West Star appealed, contending in court filings that the negligence verdict was improper because the jury was presented with a definition of negligence that was too broad, among other arguments. Additionally, the company said evidence in the case was legally and factually insufficient to support the jury’s conclusion that Mr. Robison’s injuries were caused by West Star’s negligence.
‘Unusually precarious’ work environment
However, a three-judge panel of the Texas 7th District Court of Appeals unanimously upheld the jury’s decision on Friday. In its opinion, the appellate court said that the only defense that West Star had in Mr. Robison’s case was to show that it was not guilty of negligence that caused Mr. Robison’s injuries, or that Mr. Robison was guilty of an act that was the sole cause of his accident.
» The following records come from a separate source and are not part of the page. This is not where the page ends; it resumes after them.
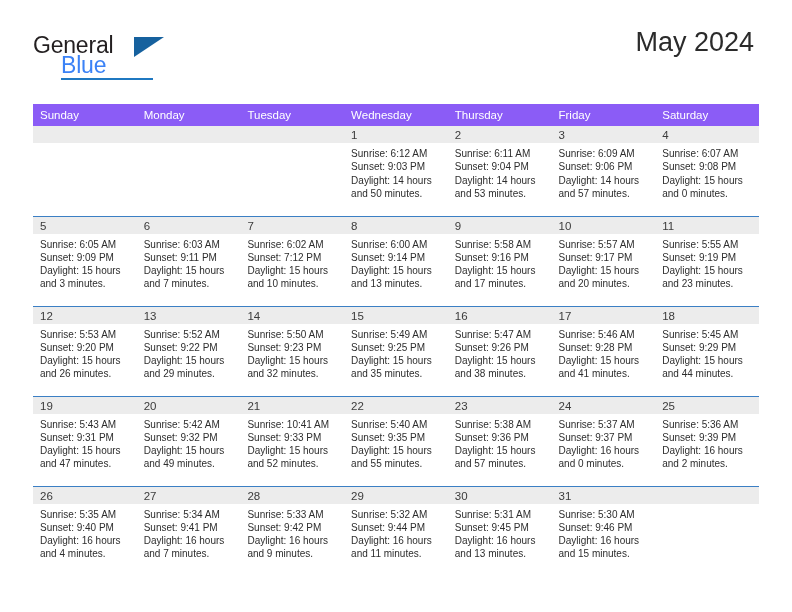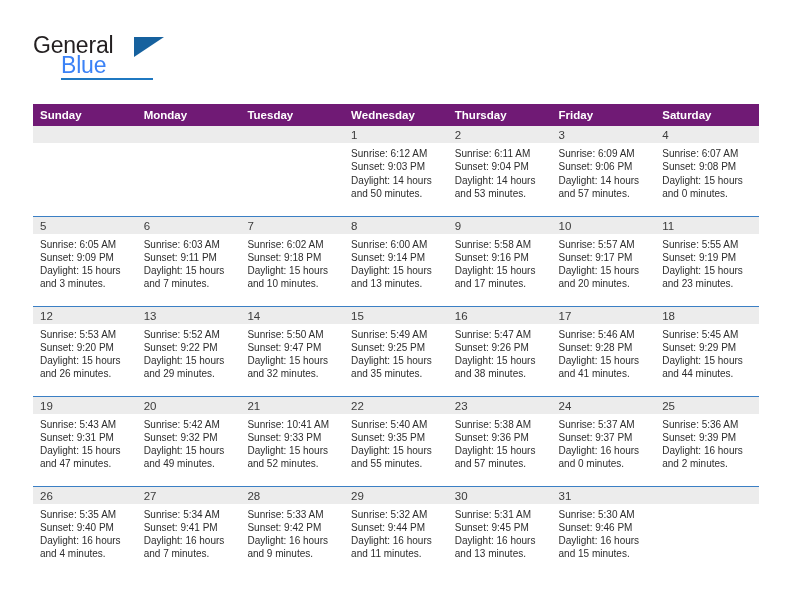--- a/index.html
+++ b/index.html
@@ -90,24 +90,24 @@
   
   .calendar {
     position: absolute;
     left: 33px;
     top: 104px;
     width: 726px;
     border-collapse: collapse;
     table-layout: fixed;
   }
   .calendar th {
-    background: #701a75;
+    background: #8b5cf6;
     color: #ffffff;
     font-size: 11.5px;
-    font-weight: bold;
+    font-weight: normal;
     text-align: left;
     padding: 5px 0 5px 7px;
     height: 20px;
     box-sizing: border-box;
   }
   .calendar td {
     width: 103.7px;
     height: 90px;
     vertical-align: top;
     padding: 0;
@@ -148,20 +148,21 @@
   <div class="header">
 
     <div class="brand">
       <span class="brand-general">General</span>
       <span class="brand-mark"></span>
       <span class="brand-underline"></span>
       <span class="brand-blue">Blue</span>
     </div>
 
     <div class="title-block">
+      <h1 class="month-title">May 2024</h1>
     </div>
 
   </div>
 
   <table class="calendar">
     <thead>
       <tr>
         <th>Sunday</th>
         <th>Monday</th>
         <th>Tuesday</th>
@@ -253,21 +254,21 @@
               <div>Sunrise: 6:03 AM</div>
               <div>Sunset: 9:11 PM</div>
               <div>Daylight: 15 hours</div>
               <div>and 7 minutes.</div>
             </div>
           </td>
           <td>
             <div class="daynum">7</div>
             <div class="cell-body">
               <div>Sunrise: 6:02 AM</div>
-              <div>Sunset: 9:18 PM</div>
+              <div>Sunset: 7:12 PM</div>
               <div>Daylight: 15 hours</div>
               <div>and 10 minutes.</div>
             </div>
           </td>
           <td>
             <div class="daynum">8</div>
             <div class="cell-body">
               <div>Sunrise: 6:00 AM</div>
               <div>Sunset: 9:14 PM</div>
               <div>Daylight: 15 hours</div>
@@ -318,21 +319,21 @@
               <div>Sunrise: 5:52 AM</div>
               <div>Sunset: 9:22 PM</div>
               <div>Daylight: 15 hours</div>
               <div>and 29 minutes.</div>
             </div>
           </td>
           <td>
             <div class="daynum">14</div>
             <div class="cell-body">
               <div>Sunrise: 5:50 AM</div>
-              <div>Sunset: 9:47 PM</div>
+              <div>Sunset: 9:23 PM</div>
               <div>Daylight: 15 hours</div>
               <div>and 32 minutes.</div>
             </div>
           </td>
           <td>
             <div class="daynum">15</div>
             <div class="cell-body">
               <div>Sunrise: 5:49 AM</div>
               <div>Sunset: 9:25 PM</div>
               <div>Daylight: 15 hours</div>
The court found that evidence in the case was sufficient to show that West Star was negligent, and said West Star “created an unusually precarious work environment and an unreasonable risk of harm to its employees — a risk that proved to be true when (Mr. Robison) fell and was injured.”
Mr. Robison “was performing a task that was unusually precarious and not of the same character of work that he customarily performed, and he was doing so without any special supervision or safety equipment,” the ruling reads. “In fact, West Star did not even own the equipment necessary to safely perform the task at hand, choosing instead to borrow a forklift from another business in order to have a means of raising a 150-pound tarpaulin to the top of a load reaching (13) feet in height.”
The appellate court also ruled that evidence in the case was sufficient to support the jury’s $5.3 million award to Mr. and Ms. Robison.